What's Your Take? Leave a Comment

Leave a Reply

  1. Actually Jacquar, I take it back. You can’t go ahead and say I’m whining. Another overused and somewhat bullying way to get people to back off of their perspective.

    To whine is to complain childishly in a ‘plaintive’ or high-pitched tone. I respectfully submit there isn’t a thing childish about my perspective or feelings about this, nor have you any idea what tone I was using. But I assure you it wasn’t high-pitched. So there. 😉

  2. you guys do know this brand of vodka is the CHEAPEST that exists right, well just one step above alexi. it’s essentially bum vodka which is why i find it very odd they are advertising to begin with!? it’s actually hobo vodka. it’s what i use to make my summertimes shantinis!

    *rob*

  3. I can’t imagine NOT looking at an ad that is provacative, no matter how tacky–exactly the point of making them I suppose. I think the people who demanded the removal of the ads did so BECAUSE they knew members of their community would want to look. I wonder about religious communities–and they come in all creeds–that depend on withdrawing from the “real” world in order to survive. Sounds like a pretty fragile faith if it would crumble from exposure to secular 21st century.
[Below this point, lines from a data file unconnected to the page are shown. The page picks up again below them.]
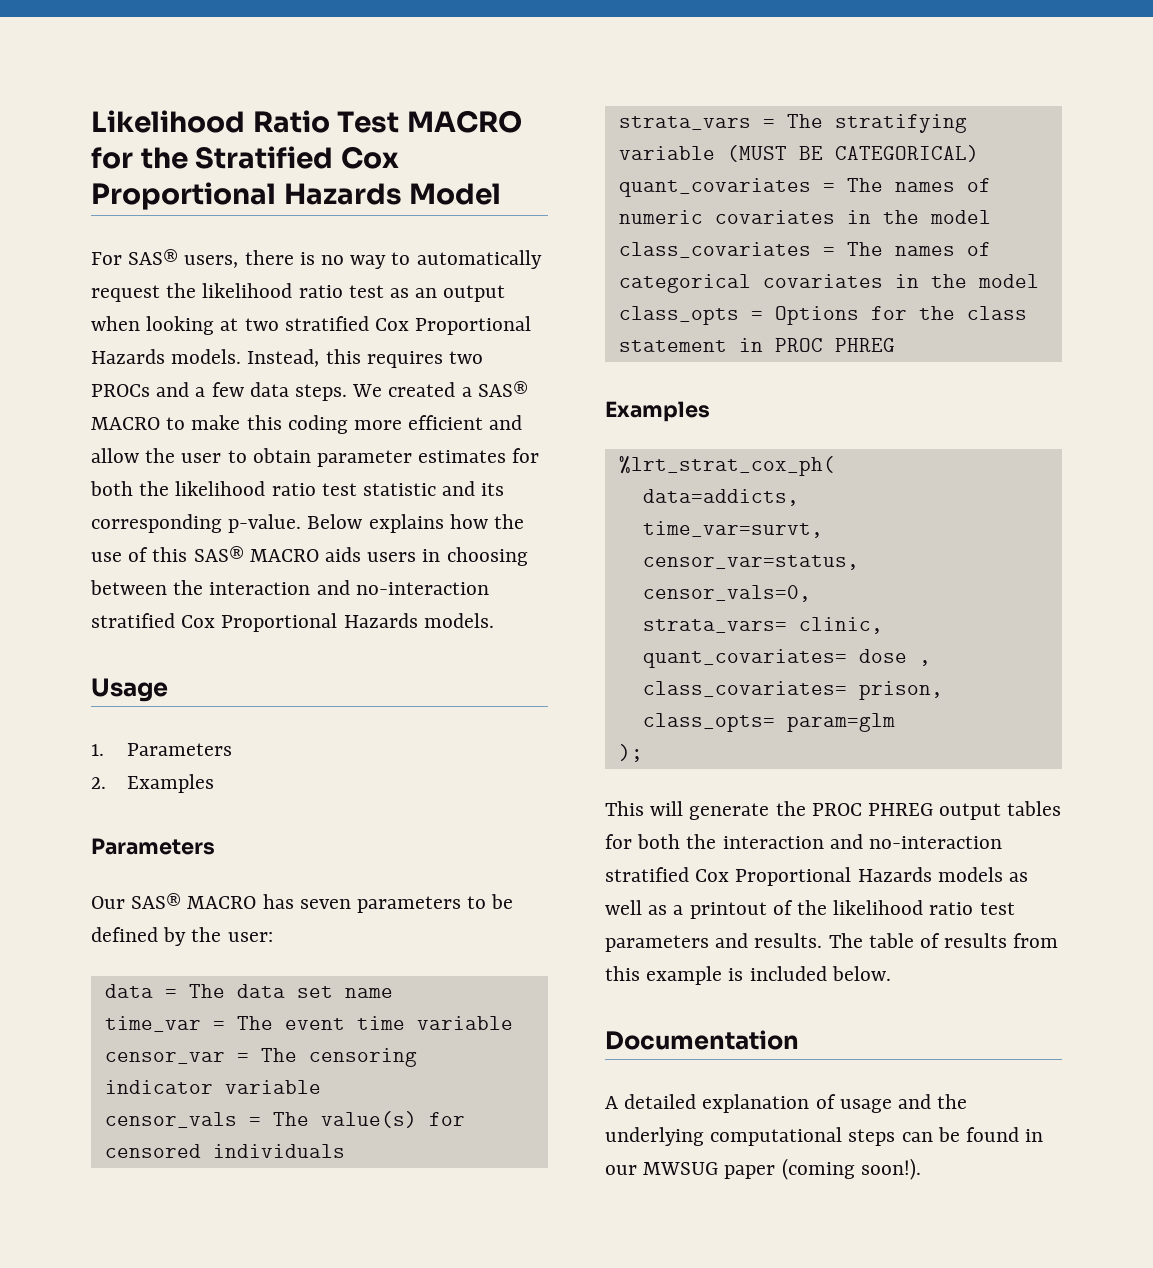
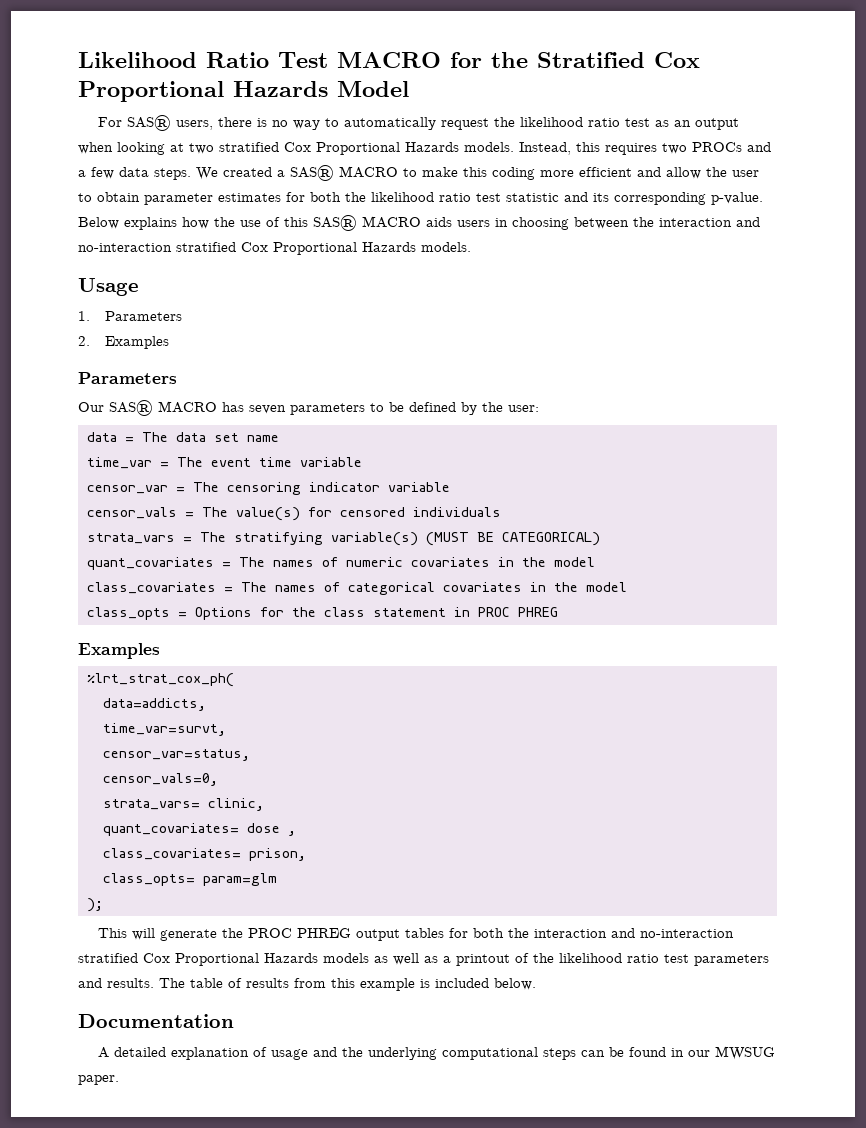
[618,146,715,160] variable -> [330,532,418,546] variable(s)
[724,1158,921,1180] paper (coming soon!). -> [78,1075,119,1085] paper.

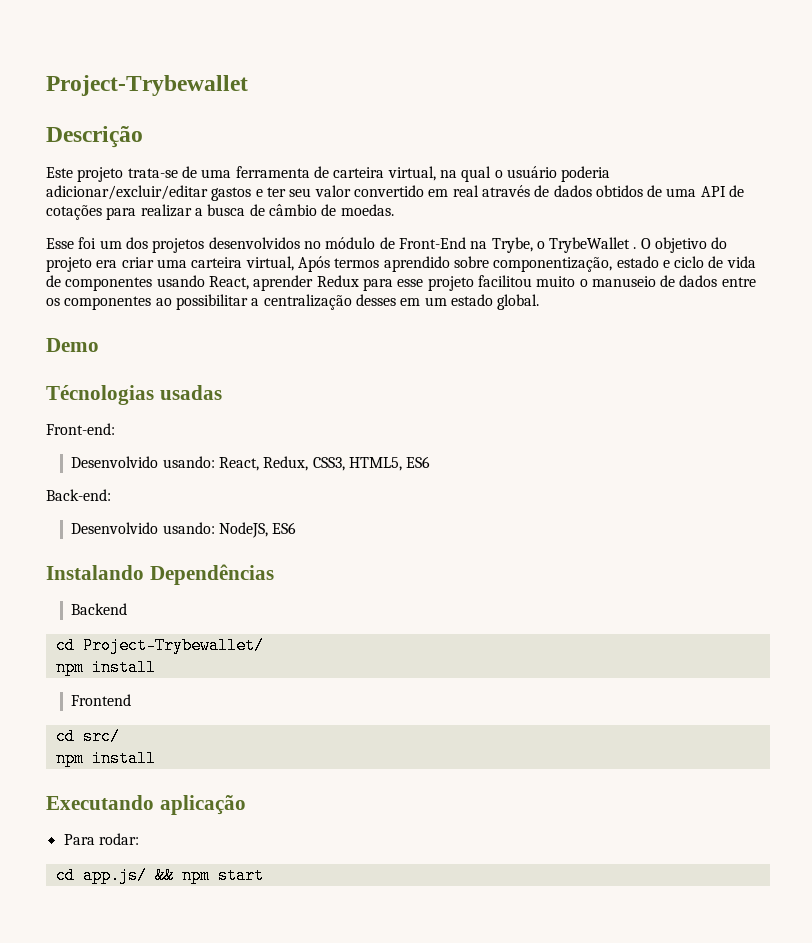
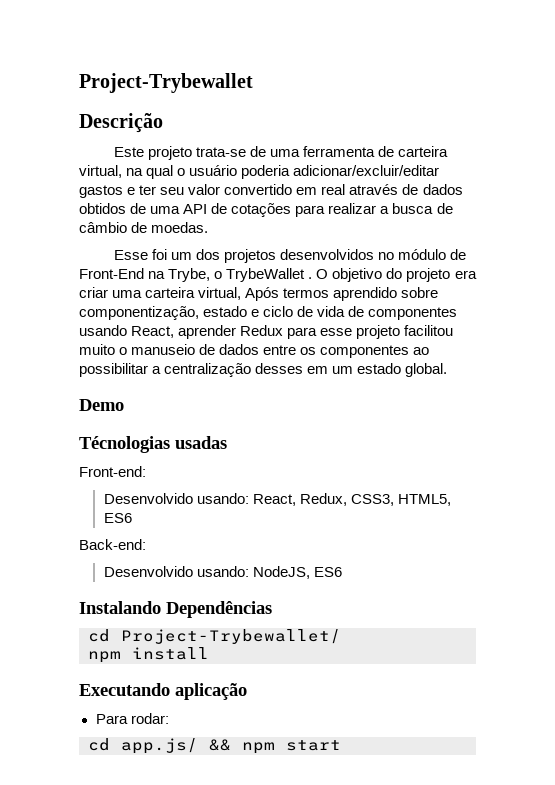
[71,603,128,615] // Backend -> (272, 609) none
[71,694,132,706] [55,728,120,745] [55,750,156,767] // Frontend // cd src/ // npm install -> (209, 653) none

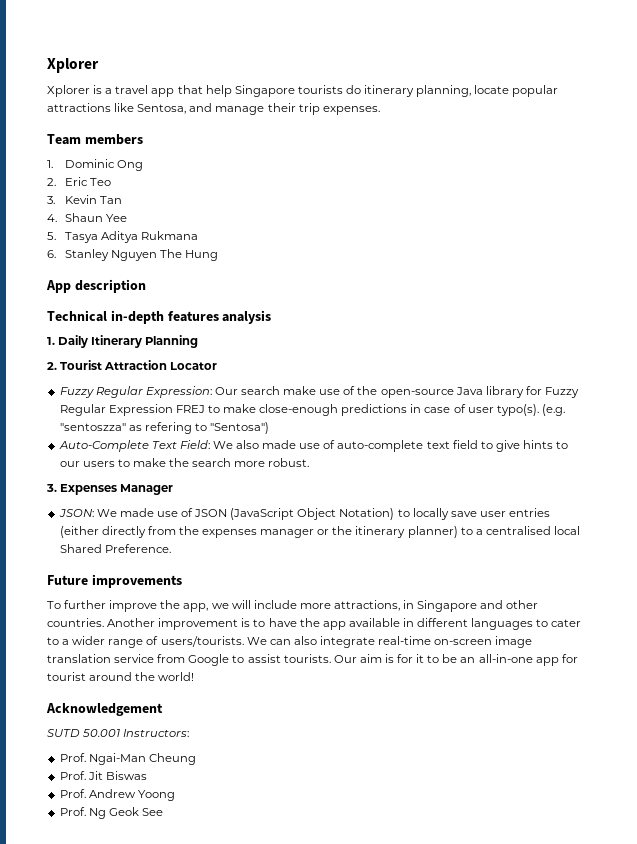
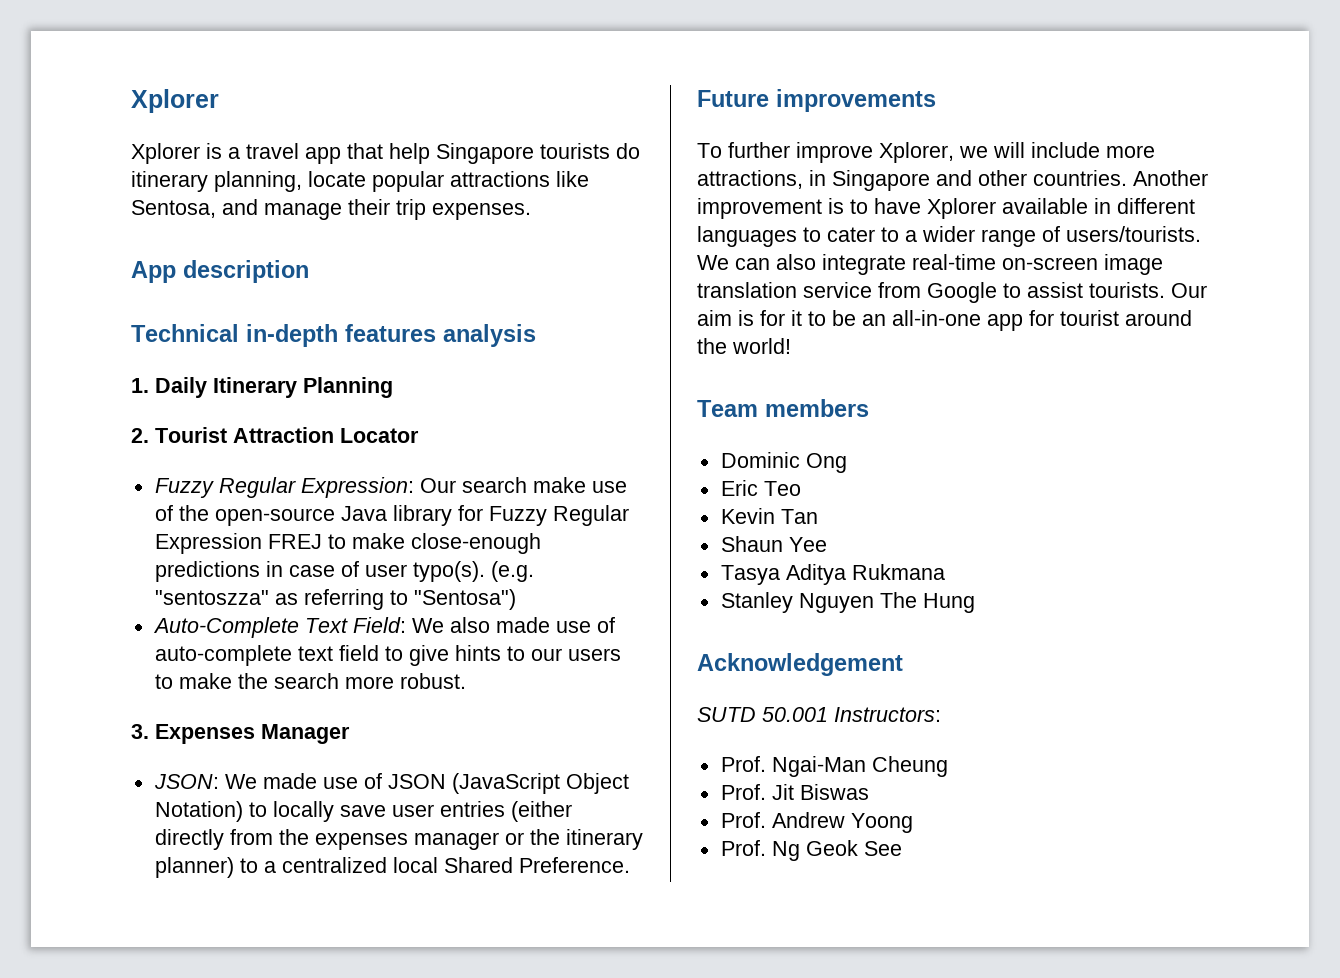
[47,134,143,145] [47,159,143,171] [47,177,111,186] [47,195,122,204] [47,213,127,222] [47,231,198,243] [47,249,219,261] // Team members // 1. Dominic Ong // 2. Eric Teo // 3. Kevin Tan // 4. Shaun Yee // 5. Tasya Aditya Rukmana // 6. Stanley Nguyen The Hung -> (531, 211) none
[144,422,192,434] refering -> [303,589,384,610] referring
[485,526,551,535] centralised -> [281,857,387,873] centralized
[160,600,209,612] the app, -> [879,142,954,163] Xplorer,
[299,618,346,630] the app -> [927,198,996,219] Xplorer
(195, 676) none -> [697,399,869,417] [720,452,847,473] [720,480,801,496] [720,508,818,524] [720,536,827,552] [720,564,945,585] [720,592,975,613] // Team members // Dominic Ong // Eric Teo // Kevin Tan // Shaun Yee // Tasya Aditya Rukmana // Stanley Nguyen The Hung

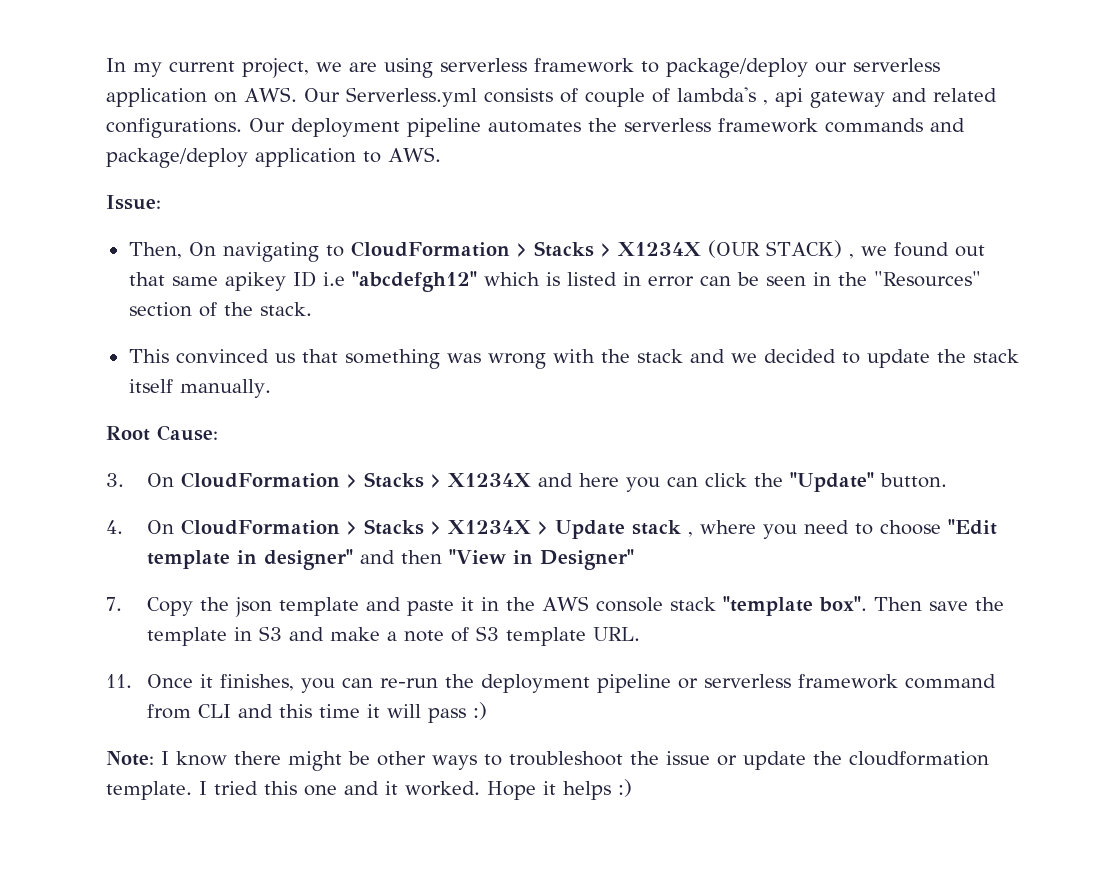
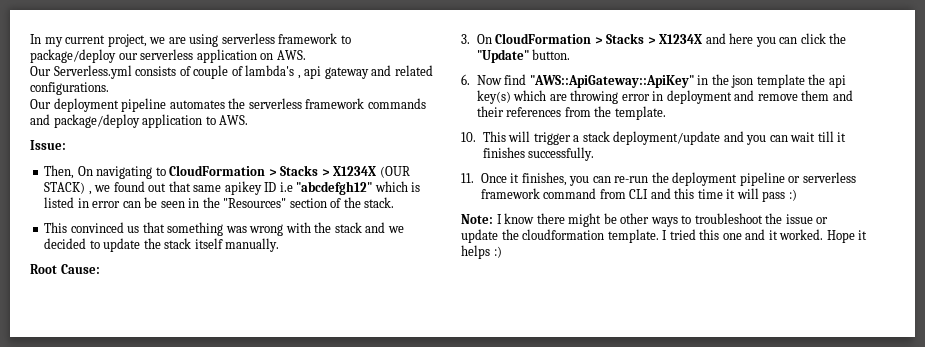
(297, 94) none -> (306, 55) //
(242, 128) none -> (109, 88) //
[106,519,997,539] [146,549,634,570] [106,596,1004,617] [146,626,640,646] 4. On CloudFormation > Stacks > X1234X > Update stack , where you need to choose "Edit template in designer" and then "View in Designer" // 7. Copy the json template and paste it in the AWS console stack "template box". Then save the template in S3 and make a note of S3 template URL. -> [461,74,846,88] [476,90,853,104] [476,106,666,120] [461,131,847,145] [482,147,595,161] 6. Now find "AWS::ApiGateway::ApiKey" in the json template the api key(s) which are throwing error in deployment and remove them and their references from the template. // 10. This will trigger a stack deployment/update and you can wait till it finishes successfully.

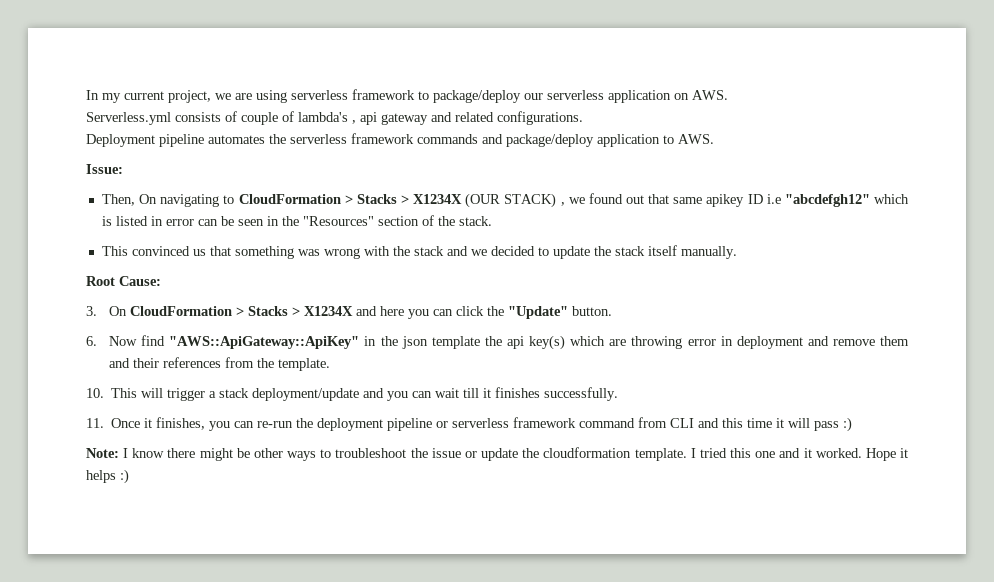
[30,66,51,76] Our -> (728, 95) none
[30,98,119,112] Our deployment -> [86,134,155,147] Deployment

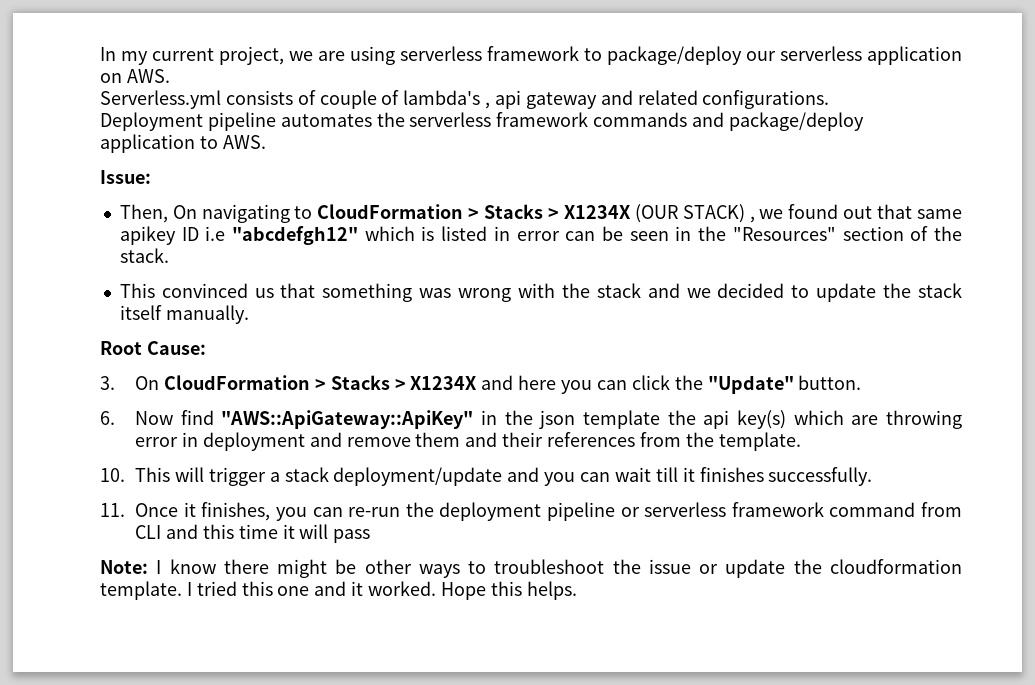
[843,417,853,432] :) -> (371, 536) none
[899,448,908,458] [86,469,129,484] it helps :) -> [490,581,577,600] this helps.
  4. Has anybody actually seen the ad? It was in today’s Daily News. It was basically a bikini clad butt. No front. No cleavage. Not much to it. I can only imagine what would happen if a woman wearing a mini skirt and a tank top walked down the street in that neighborhood. Those guys would apparently spontaneously combust from the sexual pressure. What is it with fundamentalists that their idea of modesty is that women need to cover up because it is too tempting for men otherwise? If they really don’t want to see tits and ass, then don’t stare at ads on buses or women walking down the street. Problem solved. I want to go on record as agreeing that oversexualized media is probably not a good thing but that it also isn’t the ruination of society that some here seem to believe. The vodka ad in question is tacky. It probably wouldn’t persuade me one way or the other to buy that brand of vodka. I tend to think children, at least mine, are raised well enough and are smart enough to understand that the media manipulates sex and that those images aren’t even real, they are a fantasy. No matter what, this vodka company wins since the whole freaking country is talking about their tacky ad. I am tempted to say that people need to just get over it, sex sells, nothing wrong with butts in bikinis, you could see much more revealing outfits on girls actually riding a bus in NYC, etc., and why do Americans make such a big deal about sex, but I don’t want to offend anybody here since apparently these ads are basically forced into everybody’s eyeballs and there is no way to possibly avoid looking at them.

  5. As someone who’s been around for more decades than most of you, I am shocked everyday by something I see, read, or hear about that wasn’t in the public eye before. But that doesn’t necessarily mean I’m offended by it. I’m more offended by the Hecht’s statement that he “has a right to travel through his neighborhood with his children and not be offended”, and especially by the MTA acceding to the demands of one group of people rather than applying the same standards everywhere.